======== Data section

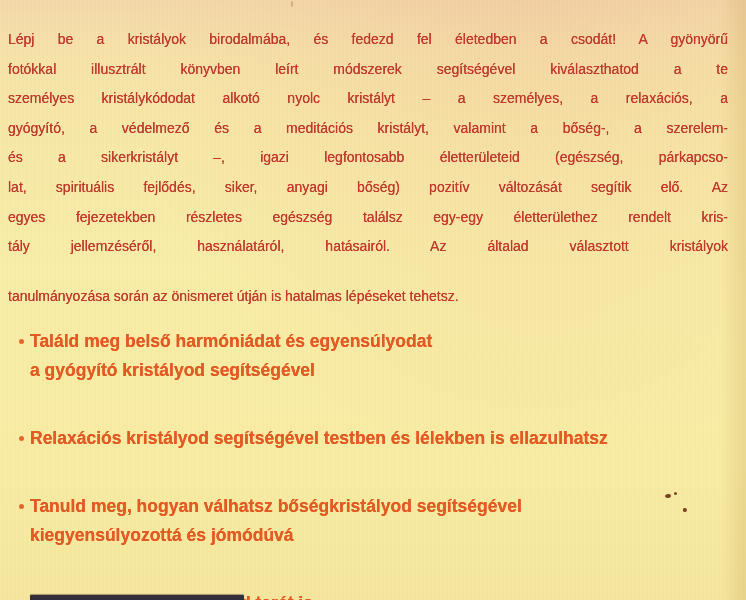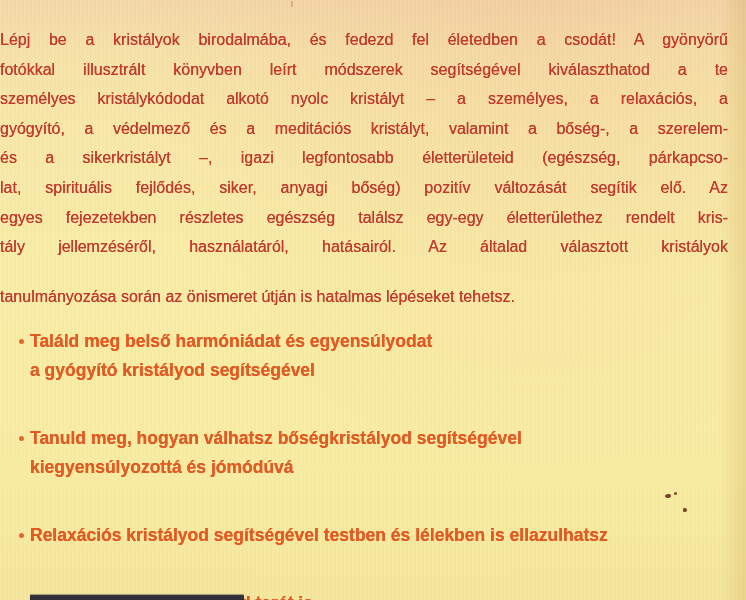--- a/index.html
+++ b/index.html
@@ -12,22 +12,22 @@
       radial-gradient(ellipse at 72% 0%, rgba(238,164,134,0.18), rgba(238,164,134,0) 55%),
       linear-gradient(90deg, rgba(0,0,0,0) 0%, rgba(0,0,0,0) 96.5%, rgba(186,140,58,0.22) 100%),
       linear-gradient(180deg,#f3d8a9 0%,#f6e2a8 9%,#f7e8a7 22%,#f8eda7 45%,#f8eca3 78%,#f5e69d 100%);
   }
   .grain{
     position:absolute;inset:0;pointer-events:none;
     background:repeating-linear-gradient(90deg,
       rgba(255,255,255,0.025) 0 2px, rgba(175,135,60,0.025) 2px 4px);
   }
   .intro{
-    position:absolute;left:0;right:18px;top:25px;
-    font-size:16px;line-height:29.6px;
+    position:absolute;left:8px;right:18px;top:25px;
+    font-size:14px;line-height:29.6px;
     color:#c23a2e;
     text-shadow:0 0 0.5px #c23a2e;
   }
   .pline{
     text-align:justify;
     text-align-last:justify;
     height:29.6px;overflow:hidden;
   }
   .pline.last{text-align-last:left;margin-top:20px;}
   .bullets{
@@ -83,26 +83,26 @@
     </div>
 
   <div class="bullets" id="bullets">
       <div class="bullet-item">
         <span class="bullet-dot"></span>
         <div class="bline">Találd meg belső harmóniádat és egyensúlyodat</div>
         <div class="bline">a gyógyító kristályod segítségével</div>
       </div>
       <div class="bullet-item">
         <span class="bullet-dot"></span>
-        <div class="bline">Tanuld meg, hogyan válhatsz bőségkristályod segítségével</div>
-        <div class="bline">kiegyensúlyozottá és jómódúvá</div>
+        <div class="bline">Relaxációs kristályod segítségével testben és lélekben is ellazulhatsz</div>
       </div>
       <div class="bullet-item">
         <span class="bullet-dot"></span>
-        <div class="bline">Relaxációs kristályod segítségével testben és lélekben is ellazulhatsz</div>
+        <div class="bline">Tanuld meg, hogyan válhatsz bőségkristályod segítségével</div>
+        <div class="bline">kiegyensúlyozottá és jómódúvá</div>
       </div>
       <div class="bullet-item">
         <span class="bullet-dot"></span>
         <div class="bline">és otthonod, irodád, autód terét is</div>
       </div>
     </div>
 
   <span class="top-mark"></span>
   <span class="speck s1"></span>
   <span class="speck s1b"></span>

================

▸ **Work instructions**
Print every line above once more, exactly. Omit the pictures.

▸ **Response area**
--- a/index.html
+++ b/index.html
@@ -12,22 +12,22 @@
       radial-gradient(ellipse at 72% 0%, rgba(238,164,134,0.18), rgba(238,164,134,0) 55%),
       linear-gradient(90deg, rgba(0,0,0,0) 0%, rgba(0,0,0,0) 96.5%, rgba(186,140,58,0.22) 100%),
       linear-gradient(180deg,#f3d8a9 0%,#f6e2a8 9%,#f7e8a7 22%,#f8eda7 45%,#f8eca3 78%,#f5e69d 100%);
   }
   .grain{
     position:absolute;inset:0;pointer-events:none;
     background:repeating-linear-gradient(90deg,
       rgba(255,255,255,0.025) 0 2px, rgba(175,135,60,0.025) 2px 4px);
   }
   .intro{
-    position:absolute;left:0;right:18px;top:25px;
-    font-size:16px;line-height:29.6px;
+    position:absolute;left:8px;right:18px;top:25px;
+    font-size:14px;line-height:29.6px;
     color:#c23a2e;
     text-shadow:0 0 0.5px #c23a2e;
   }
   .pline{
     text-align:justify;
     text-align-last:justify;
     height:29.6px;overflow:hidden;
   }
   .pline.last{text-align-last:left;margin-top:20px;}
   .bullets{
@@ -83,26 +83,26 @@
     </div>
 
   <div class="bullets" id="bullets">
       <div class="bullet-item">
         <span class="bullet-dot"></span>
         <div class="bline">Találd meg belső harmóniádat és egyensúlyodat</div>
         <div class="bline">a gyógyító kristályod segítségével</div>
       </div>
       <div class="bullet-item">
         <span class="bullet-dot"></span>
-        <div class="bline">Tanuld meg, hogyan válhatsz bőségkristályod segítségével</div>
-        <div class="bline">kiegyensúlyozottá és jómódúvá</div>
+        <div class="bline">Relaxációs kristályod segítségével testben és lélekben is ellazulhatsz</div>
       </div>
       <div class="bullet-item">
         <span class="bullet-dot"></span>
-        <div class="bline">Relaxációs kristályod segítségével testben és lélekben is ellazulhatsz</div>
+        <div class="bline">Tanuld meg, hogyan válhatsz bőségkristályod segítségével</div>
+        <div class="bline">kiegyensúlyozottá és jómódúvá</div>
       </div>
       <div class="bullet-item">
         <span class="bullet-dot"></span>
         <div class="bline">és otthonod, irodád, autód terét is</div>
       </div>
     </div>
 
   <span class="top-mark"></span>
   <span class="speck s1"></span>
   <span class="speck s1b"></span>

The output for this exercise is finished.